No, sorry, I don’t like watermelon. What bugs me is the implication, however slight, that there’s something fundamentally wrong with that. That if I don’t like watermelon, well, I must have fallen off the monkeybars onto my head as a kid, or I was raised by bears, or, worst of all, I’m some sort of closet Yankee.

But I’m here to tell you, even if I don’t like watermelon, trust me: I’m a Southerner. I grew up near Lake Martin and love spending Saturday afternoons out on the water.

I live for college football in the fall. I’m higher on farm subsidies than the space program and firmly believe that the sweeter and darker tea becomes, the better it gets. I thank God on a regular basis he made the chicken so doggone good when fried up.

Run-of-the-mill Southerner? Nope. Don’t like Roy Moore. Like the NBA more than NASCAR. Don’t like watermelon. But a Southerner nonetheless, in my opinion.

It’s an opinion I believe many would differ with, though. You think Alabama needs higher property taxes? Your accent isn’t all that thick? You don’t like WATERMELON? Then you’re not one of us.

I raise the issue not because I’m sobbing into my pillow at night over it or anything, but because it’s this kind of attitude that’s spreading and day-by-day pulling our country, our state, and the Black Belt apart.

Take North Carolina’s East Waynesville Baptist Church, whose pastor preached from the pulpit that anyone who voted for Kerry last November needed to “repent,” and should leave the church. Eventually, the pastor took matters into his own hands, leading a successful charge last week to kick out nine church members for the terrible sin of voting Democrat.

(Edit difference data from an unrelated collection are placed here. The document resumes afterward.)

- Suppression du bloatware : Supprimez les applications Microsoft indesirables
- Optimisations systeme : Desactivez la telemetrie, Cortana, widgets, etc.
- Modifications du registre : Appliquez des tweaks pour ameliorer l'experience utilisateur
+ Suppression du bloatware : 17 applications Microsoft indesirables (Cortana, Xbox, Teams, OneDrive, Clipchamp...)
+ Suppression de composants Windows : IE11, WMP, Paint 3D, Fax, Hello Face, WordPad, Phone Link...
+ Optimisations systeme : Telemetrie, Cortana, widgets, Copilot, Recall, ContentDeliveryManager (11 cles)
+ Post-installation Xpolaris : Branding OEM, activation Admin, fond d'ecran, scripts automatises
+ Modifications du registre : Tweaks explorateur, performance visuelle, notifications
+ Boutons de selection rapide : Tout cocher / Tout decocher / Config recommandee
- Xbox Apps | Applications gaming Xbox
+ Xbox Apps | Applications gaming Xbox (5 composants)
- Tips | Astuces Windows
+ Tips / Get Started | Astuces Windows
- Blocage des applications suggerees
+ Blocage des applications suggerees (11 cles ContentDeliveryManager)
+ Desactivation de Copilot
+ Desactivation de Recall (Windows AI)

Take Washington, where on one side you have demagogues like Ann Coulter, who labels liberals “traitors” and “treasonous,” and suggests someone should to come along to root liberals out like Joe McCarthy went after Communists in the 1950s. On the other side you have the sour-grapes Dems, who are preparing to filibuster the President’s judicial nominations for no real reason other than pure spite.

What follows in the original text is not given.